Since this eating pattern forbids dairy, Pegan followers potentially run the risk of not consuming enough calcium, vitamin D, or protein unless they are educated on how to obtain these nutrients from sources other than dairy foods.

Your Fruit Choices Are Limited

This eating plan limits your fruit options to only berries with a low glycemic index. There is such a vast array of delicious, nutrient-dense fruit to enjoy, and limiting your choices to one category of fruit is not only impractical, it is not warranted by scientific evidence showing any benefit.

Limits Beans

Beans, which are incredibly nutritious, having tons of fiber, protein, and phytochemicals, are only supposed to be eaten occasionally on the Pegan Diets—no more than 1/2 cup per day at most. Beans have a long-standing history of being associated with lowering your risk of cancer and helping you maintain a healthy weight. Don’t banish beans, they’re incredible!

It Can Be Expensive

The Pegan Diet stresses you purchase sustainably-grown, organic, local foods, which can be very expensive and not feasible for anyone on a budget.

The Bottom Line

To date no clinical trials on the Pegan Diet have been conducted, meaning there is no evidence to support any health claims regarding this eating pattern.

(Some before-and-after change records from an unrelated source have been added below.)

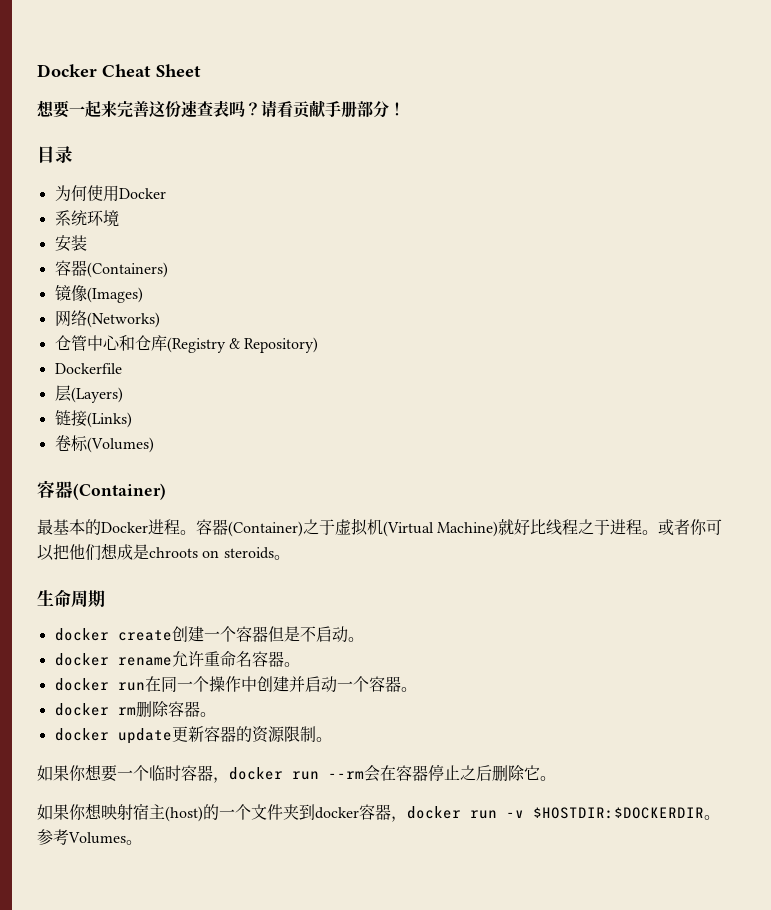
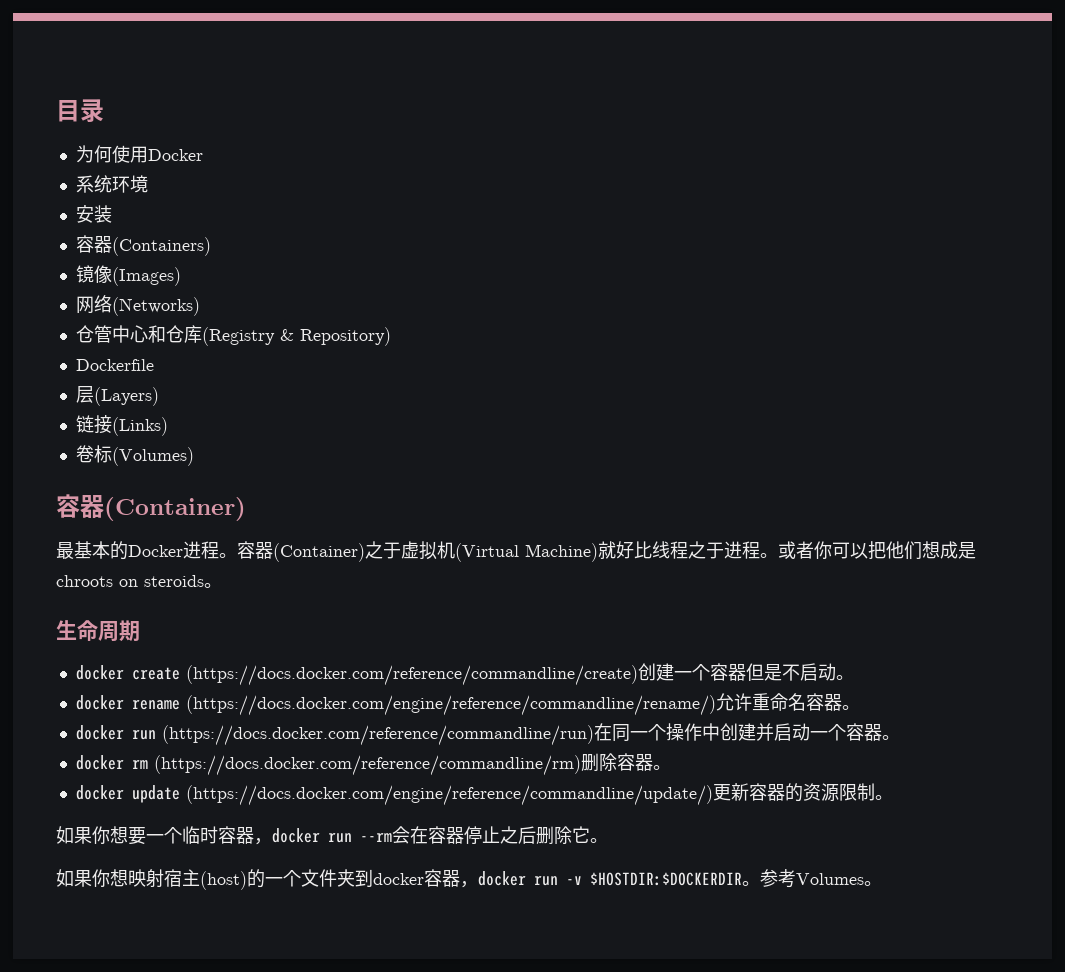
- Docker Cheat Sheet
- 想要一起来完善这份速查表吗？请看贡献手册部分！
- docker create创建一个容器但是不启动。
+ docker create (https://docs.docker.com/reference/commandline/create)创建一个容器但是不启动。
- docker rename允许重命名容器。
+ docker rename (https://docs.docker.com/engine/reference/commandline/rename/)允许重命名容器。
- docker run在同一个操作中创建并启动一个容器。
+ docker run (https://docs.docker.com/reference/commandline/run)在同一个操作中创建并启动一个容器。
- docker rm删除容器。
+ docker rm (https://docs.docker.com/reference/commandline/rm)删除容器。
- docker update更新容器的资源限制。
+ docker update (https://docs.docker.com/engine/reference/commandline/update/)更新容器的资源限制。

However, thanks to the fact this eating pattern centers on an abundance of vegetables, fruits, lean proteins, and healthy fats and the encouragement to avoid highly-processed foods, it is definitely nutrient-dense, full of health-promoting fiber, phytochemicals, and omega-3 fatty acids. However, unless you have an intolerance or allergy to gluten, grains, dairy, or legumes, there is no need to eliminate these from your diet as they provide a host of beneficial nutrients, including fiber, B-vitamins, minerals, protein, and phytochemicals.